My personal favorite solution (for the moment) is the one undertaken by Clojure: immutable, persistent (*not* copy-on-write!) data structures referenced by shared mutable refs with concurrency semantics. Unfortunately, to get the full impact of Clojure’s references, you really need a transactional memory model, which isn’t exactly something you can retrofit onto a language. Still, “altering” an immutable data structure and storing the result in a shared mutable field is a lot better than actually modifying a single, shared mutable data structure. Once you add simple Mutex locking to the shared mutable variable, then you’re good to go!
As an aside, persistent data structures are a *lot* better than copy-on-write. They’re both fully-immutable, but copy-on-write is hideously inefficient for write operations since the entire structure must be copied. Persistent data structures share structure between new and old versions. With a fully-persistent data structure (like singly-linked lists), you don’t need to copy anything on write, just make the new head point its tail to the old list. More complicated data structures (like red-black trees) usually end up copying a little more, but almost never the entire structure.

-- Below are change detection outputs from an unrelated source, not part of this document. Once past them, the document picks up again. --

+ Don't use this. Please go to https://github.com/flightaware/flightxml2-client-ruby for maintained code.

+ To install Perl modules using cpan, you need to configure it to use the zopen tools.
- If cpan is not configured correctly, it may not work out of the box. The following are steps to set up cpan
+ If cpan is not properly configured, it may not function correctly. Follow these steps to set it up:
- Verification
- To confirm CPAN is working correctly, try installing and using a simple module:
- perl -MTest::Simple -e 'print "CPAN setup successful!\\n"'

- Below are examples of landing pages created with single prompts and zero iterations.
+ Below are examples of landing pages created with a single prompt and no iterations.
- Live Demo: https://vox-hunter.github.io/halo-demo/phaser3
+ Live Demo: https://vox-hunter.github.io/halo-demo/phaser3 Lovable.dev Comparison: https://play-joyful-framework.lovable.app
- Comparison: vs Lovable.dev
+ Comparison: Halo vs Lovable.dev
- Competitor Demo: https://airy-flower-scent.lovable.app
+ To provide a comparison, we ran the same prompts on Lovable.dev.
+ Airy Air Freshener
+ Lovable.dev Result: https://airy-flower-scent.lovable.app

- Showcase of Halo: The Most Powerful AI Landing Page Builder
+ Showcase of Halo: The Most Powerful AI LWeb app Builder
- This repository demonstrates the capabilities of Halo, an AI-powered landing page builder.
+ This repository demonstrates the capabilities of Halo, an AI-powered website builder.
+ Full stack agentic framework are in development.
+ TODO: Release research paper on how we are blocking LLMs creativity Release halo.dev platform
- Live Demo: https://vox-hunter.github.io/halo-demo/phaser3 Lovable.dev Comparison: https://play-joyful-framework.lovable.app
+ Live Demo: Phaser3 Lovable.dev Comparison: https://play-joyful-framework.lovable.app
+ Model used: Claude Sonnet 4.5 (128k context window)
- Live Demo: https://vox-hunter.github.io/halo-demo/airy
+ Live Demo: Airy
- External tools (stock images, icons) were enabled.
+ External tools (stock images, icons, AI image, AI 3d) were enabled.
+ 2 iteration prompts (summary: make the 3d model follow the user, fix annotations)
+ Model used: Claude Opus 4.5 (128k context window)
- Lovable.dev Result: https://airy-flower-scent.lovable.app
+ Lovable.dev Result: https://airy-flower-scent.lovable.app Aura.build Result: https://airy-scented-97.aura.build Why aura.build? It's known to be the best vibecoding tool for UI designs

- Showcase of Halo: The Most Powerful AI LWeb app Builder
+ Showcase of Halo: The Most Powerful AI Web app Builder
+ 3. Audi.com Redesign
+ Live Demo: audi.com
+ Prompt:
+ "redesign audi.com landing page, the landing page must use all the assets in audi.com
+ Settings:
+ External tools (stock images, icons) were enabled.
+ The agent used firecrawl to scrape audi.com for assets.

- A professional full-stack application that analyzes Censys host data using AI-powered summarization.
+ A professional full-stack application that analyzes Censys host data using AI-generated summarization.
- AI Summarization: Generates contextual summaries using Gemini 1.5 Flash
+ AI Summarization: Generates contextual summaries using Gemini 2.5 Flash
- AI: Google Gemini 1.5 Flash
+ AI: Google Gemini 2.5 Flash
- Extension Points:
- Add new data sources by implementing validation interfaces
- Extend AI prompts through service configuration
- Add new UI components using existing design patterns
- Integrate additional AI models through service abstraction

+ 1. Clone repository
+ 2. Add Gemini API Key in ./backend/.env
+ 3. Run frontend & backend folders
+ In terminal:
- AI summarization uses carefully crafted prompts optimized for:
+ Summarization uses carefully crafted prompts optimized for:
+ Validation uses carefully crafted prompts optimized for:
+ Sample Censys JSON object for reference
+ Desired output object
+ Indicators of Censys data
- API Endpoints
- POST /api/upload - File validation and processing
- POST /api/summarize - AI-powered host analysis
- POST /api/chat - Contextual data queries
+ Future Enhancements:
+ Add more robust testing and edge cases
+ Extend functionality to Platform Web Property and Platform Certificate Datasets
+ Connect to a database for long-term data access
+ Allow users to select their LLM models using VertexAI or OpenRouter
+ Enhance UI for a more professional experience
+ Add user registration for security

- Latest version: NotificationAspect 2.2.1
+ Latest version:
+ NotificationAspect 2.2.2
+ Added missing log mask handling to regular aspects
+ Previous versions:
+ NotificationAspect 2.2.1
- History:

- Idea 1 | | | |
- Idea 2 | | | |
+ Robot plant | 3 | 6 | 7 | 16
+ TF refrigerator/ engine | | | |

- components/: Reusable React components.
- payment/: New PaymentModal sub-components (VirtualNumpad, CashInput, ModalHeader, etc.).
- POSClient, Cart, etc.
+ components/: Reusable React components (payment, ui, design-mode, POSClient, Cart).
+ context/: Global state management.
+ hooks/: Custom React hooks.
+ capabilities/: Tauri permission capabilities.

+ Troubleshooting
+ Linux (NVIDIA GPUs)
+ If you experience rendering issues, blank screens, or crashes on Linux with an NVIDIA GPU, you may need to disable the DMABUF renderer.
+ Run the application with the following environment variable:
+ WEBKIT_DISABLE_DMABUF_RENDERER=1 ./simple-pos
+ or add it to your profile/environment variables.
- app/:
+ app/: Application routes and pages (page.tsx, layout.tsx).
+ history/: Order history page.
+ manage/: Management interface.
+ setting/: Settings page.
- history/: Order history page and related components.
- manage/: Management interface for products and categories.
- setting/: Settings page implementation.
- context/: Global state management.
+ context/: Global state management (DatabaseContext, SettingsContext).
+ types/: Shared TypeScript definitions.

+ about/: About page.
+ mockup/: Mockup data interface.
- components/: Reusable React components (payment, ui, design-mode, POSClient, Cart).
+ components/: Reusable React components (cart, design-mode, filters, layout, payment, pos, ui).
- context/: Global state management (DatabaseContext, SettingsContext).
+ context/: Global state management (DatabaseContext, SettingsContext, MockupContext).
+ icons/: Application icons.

Optimally, a fully-immutable data structure should preserve all of the performance guaranties of its mutable counterpart. This is usually hard to achieve, but when it can be done the results are extremely compelling.
Joe:
I would love to hear about a servlet container that provides some kind of support *other* than the ability to process the requests one-at-a-time for a user (same as locking on the Session). I was under the impression that neither Tomcat, JBoss, WebSphere nor WebLogic offered that. Am I wrong about one of these, or do you know of another container which does?
As for the “double object creation” issue, I’ll stop by your desk sometime; I’d be interested to hear your ideas.
Daniel:
Ah… apparently I misused the term “copy on write”. I was actually envisioning an immutable data structure held by reference in the (mutable) Session, just as you describe. This works great for threads that do reading (they can work with the copy that was valid when the thread began, even if subsequent updates occur). But I’m still trying to figure out he details for threads that do writes. I don’t quite understand your statement, “Once you add simple Mutex locking to the shared mutable variable, then you’re good to go!” but hopefully I’ll figure it out.
I _do_ wonder why there aren’t more published solutions out there for this problem.
When I searched around on the web for other descriptions of this problem and perhaps for people who have solutions (other than locking on the session) I found almost nothing that talked about it. It sometimes makes you wonder… am I imagining things? Is the problem real but everyone in the world is ignoring it, or is it that I am just confused about the issues.
Well, it turns out that I’m not the only one. Joe Campbell pointed me toward a well-written article by article by Brian Goetz that describes this problem in detail. Brian is one of the world’s top experts on Java threading — among other things he is the author of “Java Concurrency in Practice”. So I am not confused… there IS a real issue here, and 99% of all web applications are broken.
“This can be avoided (somewhat awkwardly) by having a separate lock object for every possible variable and creating all of the lock objects at Session initialization.”
For this problem, you could either declare those objects volatile, or, perhaps even better, make them Atomic. Check out the docs on atomic variables here: http://java.sun.com/j2se/1.5.0/docs/api/java/util/concurrent/atomic/package-summary.html
This’ll allow you to read and write variables threadsafely, and also to compare and update them – the threading system may decide to switch to another thread in between a comparison and an update of a variable.